W 50. minucie Lautaro oddał pierwszy strzał celny, którym nie pokonał Alissona. Lionel Messi i spółka starali się podkręcić i tak wysokie tempo. W 57. minucie sam gwiazdor Barcelony huknął w słupek. Zadrżała bramka i serca kibiców gospodarzy. Brazylia była w coraz większych opałach, mimo to wciąż prowadziła, a czas pracował na jej korzyść. Rozdrażnieni ciągłymi gwizdami i buczeniem Albicelestes rozegrali swój najlepszy mecz w turnieju, kończyli go w skrajnie ofensywnym składzie, ale bramka Alissona jest w czasie Copa America jak "zaczarowana".
Canarinhos przetrwali szturm wroga i w 71. minucie strzelili gola na 2:0 z kontrataku. Roberto Firmino dopełnił formalności po podaniu Gabriela Jesusa, który odwdzięczył się za asystę przy pierwszej bramce. Jesus zachował się kapitalnie. Położył Germana Pezzellę, to samo zrobił z Nicolasem Otamendim i obsłużył partnera z ataku. Gospodarze mogli powoli rozpoczynać święto.
Brazylia czeka na swojego przeciwnika w finale. Będzie nim albo obrońca trofeum Chile albo uczestnik zeszłorocznego mundialu Peru. Argentyna pożegnała się z honorem, ale nie zagra po raz trzeci z rzędu w decydującym meczu Copa. Upragnionego sukcesu Lionela Messiego w narodowych barwach znów nie ma, a gorycz porażki jest tym większa, że poniesiona w starciu z odwiecznym rywalem.

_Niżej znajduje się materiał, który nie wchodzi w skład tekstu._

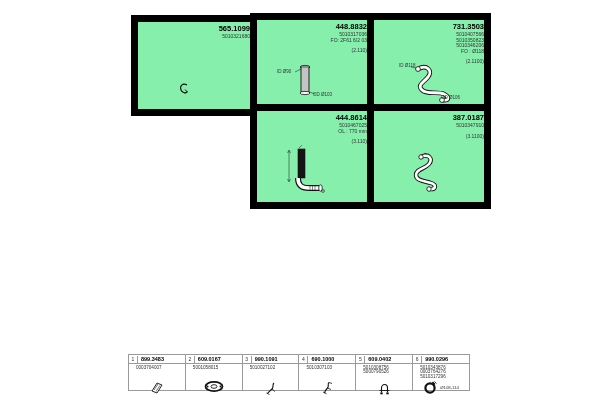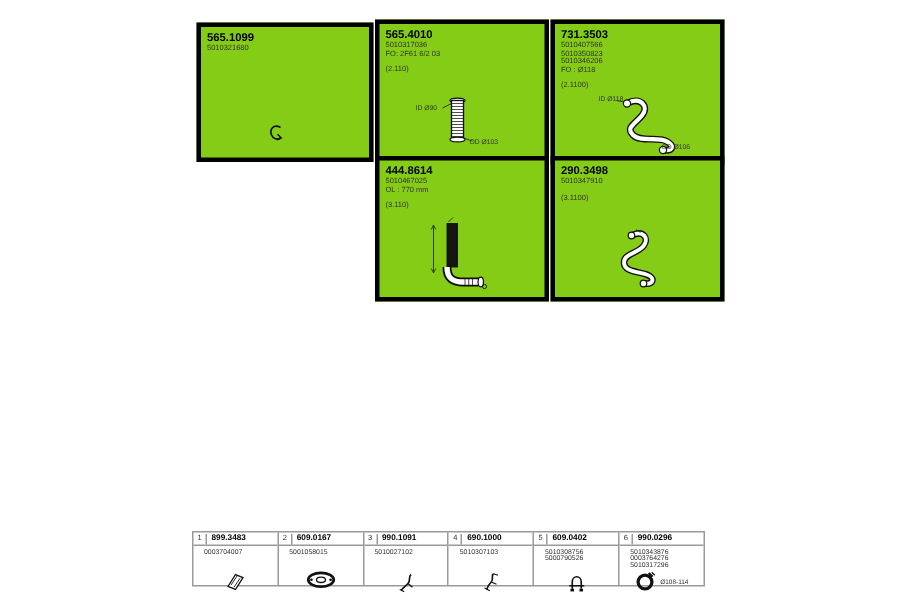"565.1099" .box { background: #84cc16 -> #86efac; border: 3px solid #000000 -> 7px solid #000000; text-align: none -> right }
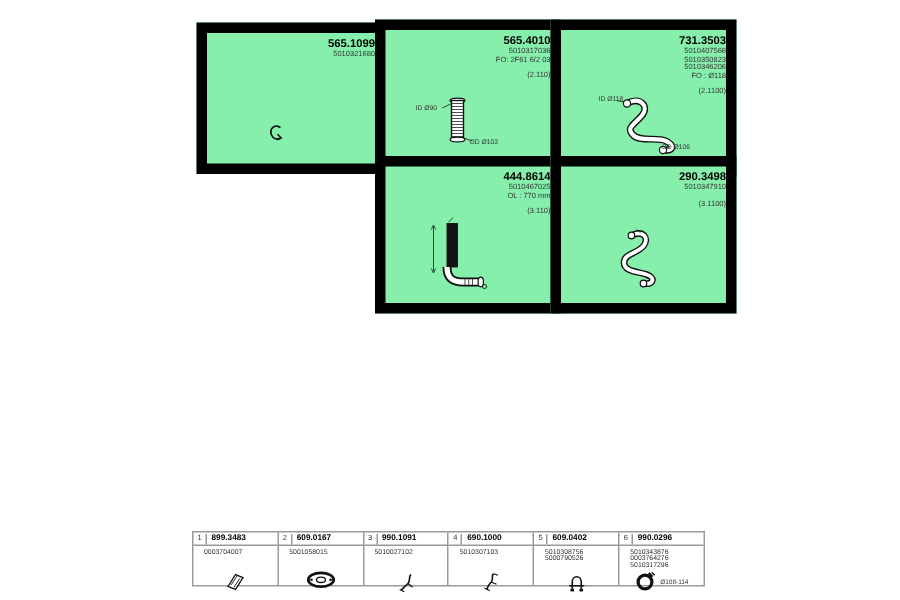"565.4010" div.title { text: 565.4010 -> 448.8832 }
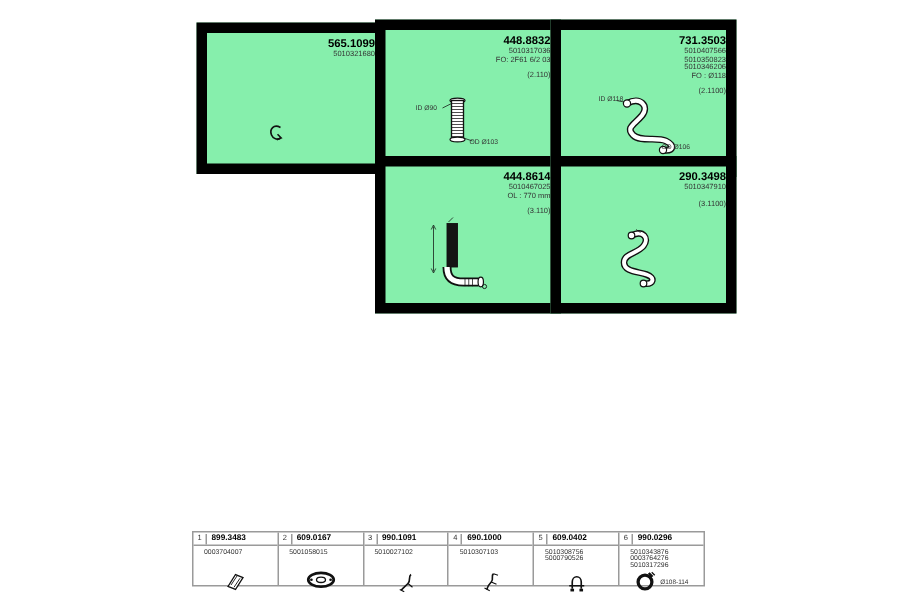"290.3498" div.title { text: 290.3498 -> 387.0187 }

Czytaj także: Chile poskromiło Kolumbię. Obrońca trofeum nadal w grze
Brazylia - Argentyna 2:0 (1:0)
1:0 - Gabriel Jesus 19'
2:0 - Roberto Firmino 71'
Składy:
Brazylia: Alisson - Dani Alves, Marquinhos (64' Joao Miranda), Thiago Silva, Alex Sandro - Arthur Melo, Casemiro - Gabriel Jesus (80' Allan), Philippe Coutinho, Everton (46' Willian) - Roberto Firmino
Argentyna: Franco Armani - Juan Foyth, German Pezzella, Nicolas Otamendi, Nicolas Tagliafico (85' Paulo Dybala) - Rodrigo De Paul (67' Giovani Lo Celso), Leandro Paredes, Marcos Acuna (59' Angel Di Maria) - Lionel Messi - Lautaro Martinez, Sergio Aguero
Żółte kartki: Alves, Allan (Brazylia) oraz Tagliafico, Acuna, Foyth, Lautaro, Aguero (Argentyna)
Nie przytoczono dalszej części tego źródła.